Queries analysis

Protocol

Introduction

The described protocol represents the analysis of the first 100 Google results for six queries whose main topic is the mass surveillance:

- Warrantless mass surveillance
- Sigint mass surveillance
- National security mass surveillance
- Tech giant mass surveillance
- Privacy mass surveillance
- Nothing to hide mass surveillance

The final queries were chosen after two weeks of research on the topic "mass surveillance"; several tests were made up to find the solution that would return the most interesting results.

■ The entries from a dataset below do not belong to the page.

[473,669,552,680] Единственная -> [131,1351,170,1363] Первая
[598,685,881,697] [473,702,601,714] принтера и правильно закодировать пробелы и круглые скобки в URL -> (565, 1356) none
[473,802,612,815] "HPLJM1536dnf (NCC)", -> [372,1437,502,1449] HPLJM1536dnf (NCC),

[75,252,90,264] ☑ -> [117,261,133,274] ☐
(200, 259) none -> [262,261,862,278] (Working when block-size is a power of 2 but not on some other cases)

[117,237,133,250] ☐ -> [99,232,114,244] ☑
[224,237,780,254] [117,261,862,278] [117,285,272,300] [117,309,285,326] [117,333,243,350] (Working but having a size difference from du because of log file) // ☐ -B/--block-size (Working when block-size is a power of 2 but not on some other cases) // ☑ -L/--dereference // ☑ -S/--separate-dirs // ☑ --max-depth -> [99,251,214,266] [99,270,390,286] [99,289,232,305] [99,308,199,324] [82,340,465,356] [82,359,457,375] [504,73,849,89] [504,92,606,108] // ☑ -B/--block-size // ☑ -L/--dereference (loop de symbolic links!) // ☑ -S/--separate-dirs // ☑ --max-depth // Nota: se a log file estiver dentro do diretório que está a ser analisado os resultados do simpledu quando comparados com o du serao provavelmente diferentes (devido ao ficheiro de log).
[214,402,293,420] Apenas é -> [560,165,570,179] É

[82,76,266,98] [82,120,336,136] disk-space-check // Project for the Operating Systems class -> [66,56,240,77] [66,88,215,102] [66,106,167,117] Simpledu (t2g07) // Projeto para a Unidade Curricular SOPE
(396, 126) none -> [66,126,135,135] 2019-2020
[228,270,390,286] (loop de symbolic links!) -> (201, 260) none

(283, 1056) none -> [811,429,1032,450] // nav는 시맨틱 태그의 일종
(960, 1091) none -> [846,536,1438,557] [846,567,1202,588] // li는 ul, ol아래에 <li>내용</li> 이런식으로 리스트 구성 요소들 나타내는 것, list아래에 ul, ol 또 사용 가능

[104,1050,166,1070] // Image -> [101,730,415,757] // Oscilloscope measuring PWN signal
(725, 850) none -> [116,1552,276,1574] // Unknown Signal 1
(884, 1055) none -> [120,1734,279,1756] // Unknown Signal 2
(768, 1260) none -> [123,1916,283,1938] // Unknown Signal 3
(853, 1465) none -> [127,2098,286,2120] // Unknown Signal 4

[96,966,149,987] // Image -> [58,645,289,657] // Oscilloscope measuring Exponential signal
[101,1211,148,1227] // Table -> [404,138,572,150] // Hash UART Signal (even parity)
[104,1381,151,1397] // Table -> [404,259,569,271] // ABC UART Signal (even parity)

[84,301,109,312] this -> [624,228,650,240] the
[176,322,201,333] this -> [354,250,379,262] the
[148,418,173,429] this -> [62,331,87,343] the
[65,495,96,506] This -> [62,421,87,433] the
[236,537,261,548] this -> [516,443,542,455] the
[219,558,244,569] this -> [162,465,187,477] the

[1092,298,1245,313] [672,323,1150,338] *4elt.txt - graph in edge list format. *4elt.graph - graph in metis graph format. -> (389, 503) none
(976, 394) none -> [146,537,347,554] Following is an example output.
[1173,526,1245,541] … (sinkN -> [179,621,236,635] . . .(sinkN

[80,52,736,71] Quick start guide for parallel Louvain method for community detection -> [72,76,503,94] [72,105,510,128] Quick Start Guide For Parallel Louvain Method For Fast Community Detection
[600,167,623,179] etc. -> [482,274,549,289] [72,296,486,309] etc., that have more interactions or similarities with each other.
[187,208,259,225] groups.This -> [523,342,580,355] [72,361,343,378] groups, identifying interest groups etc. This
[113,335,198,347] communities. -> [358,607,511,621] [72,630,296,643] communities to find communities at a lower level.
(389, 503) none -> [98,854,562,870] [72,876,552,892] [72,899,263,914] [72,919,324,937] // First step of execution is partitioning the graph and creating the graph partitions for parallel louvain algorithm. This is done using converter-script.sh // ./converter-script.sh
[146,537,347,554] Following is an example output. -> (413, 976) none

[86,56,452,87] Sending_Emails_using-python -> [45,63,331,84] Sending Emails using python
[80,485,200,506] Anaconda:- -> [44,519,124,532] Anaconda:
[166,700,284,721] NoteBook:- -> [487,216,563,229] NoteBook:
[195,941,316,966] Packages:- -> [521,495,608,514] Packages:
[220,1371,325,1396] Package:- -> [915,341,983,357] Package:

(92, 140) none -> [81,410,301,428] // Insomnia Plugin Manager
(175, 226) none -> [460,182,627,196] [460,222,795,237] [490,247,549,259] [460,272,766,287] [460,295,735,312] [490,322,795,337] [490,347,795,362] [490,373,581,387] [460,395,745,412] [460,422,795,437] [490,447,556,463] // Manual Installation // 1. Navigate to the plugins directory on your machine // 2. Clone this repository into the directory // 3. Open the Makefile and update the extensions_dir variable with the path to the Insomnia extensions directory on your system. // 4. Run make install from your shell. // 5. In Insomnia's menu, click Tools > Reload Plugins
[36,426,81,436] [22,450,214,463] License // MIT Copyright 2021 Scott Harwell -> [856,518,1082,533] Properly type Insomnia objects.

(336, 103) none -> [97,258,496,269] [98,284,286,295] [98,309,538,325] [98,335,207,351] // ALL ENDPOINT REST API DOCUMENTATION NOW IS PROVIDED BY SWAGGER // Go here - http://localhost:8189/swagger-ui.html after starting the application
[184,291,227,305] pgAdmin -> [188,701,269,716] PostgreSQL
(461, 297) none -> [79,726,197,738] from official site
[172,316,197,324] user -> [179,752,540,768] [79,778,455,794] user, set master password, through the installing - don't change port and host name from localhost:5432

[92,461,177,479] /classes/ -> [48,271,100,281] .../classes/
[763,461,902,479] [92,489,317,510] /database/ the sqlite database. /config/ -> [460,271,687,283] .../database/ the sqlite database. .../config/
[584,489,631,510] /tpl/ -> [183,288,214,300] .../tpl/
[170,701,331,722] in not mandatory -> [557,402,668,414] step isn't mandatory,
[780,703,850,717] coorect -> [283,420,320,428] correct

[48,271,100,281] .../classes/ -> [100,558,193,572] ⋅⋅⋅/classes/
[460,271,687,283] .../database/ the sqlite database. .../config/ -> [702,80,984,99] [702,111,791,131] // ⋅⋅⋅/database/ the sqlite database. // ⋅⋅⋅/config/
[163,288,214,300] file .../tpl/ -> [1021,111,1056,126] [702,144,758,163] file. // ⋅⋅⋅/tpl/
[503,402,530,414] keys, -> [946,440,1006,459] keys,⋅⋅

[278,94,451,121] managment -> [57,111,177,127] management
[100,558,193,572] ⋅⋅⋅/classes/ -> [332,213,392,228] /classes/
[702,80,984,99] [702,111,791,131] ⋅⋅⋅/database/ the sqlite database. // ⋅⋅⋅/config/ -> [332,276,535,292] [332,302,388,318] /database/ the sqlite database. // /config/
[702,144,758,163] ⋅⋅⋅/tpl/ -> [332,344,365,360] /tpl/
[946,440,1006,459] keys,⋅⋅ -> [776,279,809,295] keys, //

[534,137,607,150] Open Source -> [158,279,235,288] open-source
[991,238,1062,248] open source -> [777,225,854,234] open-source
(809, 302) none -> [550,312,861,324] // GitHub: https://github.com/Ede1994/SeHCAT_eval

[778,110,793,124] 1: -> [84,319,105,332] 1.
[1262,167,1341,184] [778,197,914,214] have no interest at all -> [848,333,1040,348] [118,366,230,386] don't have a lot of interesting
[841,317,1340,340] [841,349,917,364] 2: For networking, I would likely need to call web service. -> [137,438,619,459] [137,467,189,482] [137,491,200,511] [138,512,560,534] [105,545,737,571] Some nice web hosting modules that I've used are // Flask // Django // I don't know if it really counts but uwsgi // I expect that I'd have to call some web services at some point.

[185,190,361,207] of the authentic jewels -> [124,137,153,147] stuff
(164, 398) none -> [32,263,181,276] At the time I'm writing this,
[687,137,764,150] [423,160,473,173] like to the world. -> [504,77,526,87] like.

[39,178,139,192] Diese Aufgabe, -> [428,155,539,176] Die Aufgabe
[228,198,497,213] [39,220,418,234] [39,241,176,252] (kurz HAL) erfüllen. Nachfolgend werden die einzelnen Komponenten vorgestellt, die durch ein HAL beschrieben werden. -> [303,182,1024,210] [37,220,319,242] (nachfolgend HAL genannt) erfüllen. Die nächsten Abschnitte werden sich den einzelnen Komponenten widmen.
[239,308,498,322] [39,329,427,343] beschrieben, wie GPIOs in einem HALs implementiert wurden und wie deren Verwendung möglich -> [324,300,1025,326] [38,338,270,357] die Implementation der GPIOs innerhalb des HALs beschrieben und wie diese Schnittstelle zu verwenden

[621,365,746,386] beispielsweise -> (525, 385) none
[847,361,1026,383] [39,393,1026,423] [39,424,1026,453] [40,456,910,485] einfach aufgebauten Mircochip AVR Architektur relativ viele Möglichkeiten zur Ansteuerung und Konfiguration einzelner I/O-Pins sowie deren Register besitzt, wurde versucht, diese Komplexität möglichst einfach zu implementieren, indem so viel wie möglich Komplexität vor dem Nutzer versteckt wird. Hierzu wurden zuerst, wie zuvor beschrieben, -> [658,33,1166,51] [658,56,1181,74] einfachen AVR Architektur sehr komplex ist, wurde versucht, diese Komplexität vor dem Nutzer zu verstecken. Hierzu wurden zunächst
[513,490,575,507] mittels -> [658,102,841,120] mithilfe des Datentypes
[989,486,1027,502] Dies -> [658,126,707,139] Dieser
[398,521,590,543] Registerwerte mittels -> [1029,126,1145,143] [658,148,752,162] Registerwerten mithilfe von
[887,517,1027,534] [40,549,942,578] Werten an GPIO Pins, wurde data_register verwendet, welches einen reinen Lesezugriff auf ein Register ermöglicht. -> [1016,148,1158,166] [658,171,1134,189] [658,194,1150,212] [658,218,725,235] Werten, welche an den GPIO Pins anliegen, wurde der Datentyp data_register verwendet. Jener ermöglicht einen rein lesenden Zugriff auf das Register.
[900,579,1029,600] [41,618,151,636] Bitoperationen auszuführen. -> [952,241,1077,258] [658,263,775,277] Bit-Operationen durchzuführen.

We also verify whether the arguments and polarizations were located heterogeneously within the google results and different corpus extracted with the six queries. As it turned out that there were no differences in this sense, we have chosen to create a single dataset on which to gain for following analysis.
The interactive visualization below shows where polarizations and arguments are positioned within the top 50 results for each query.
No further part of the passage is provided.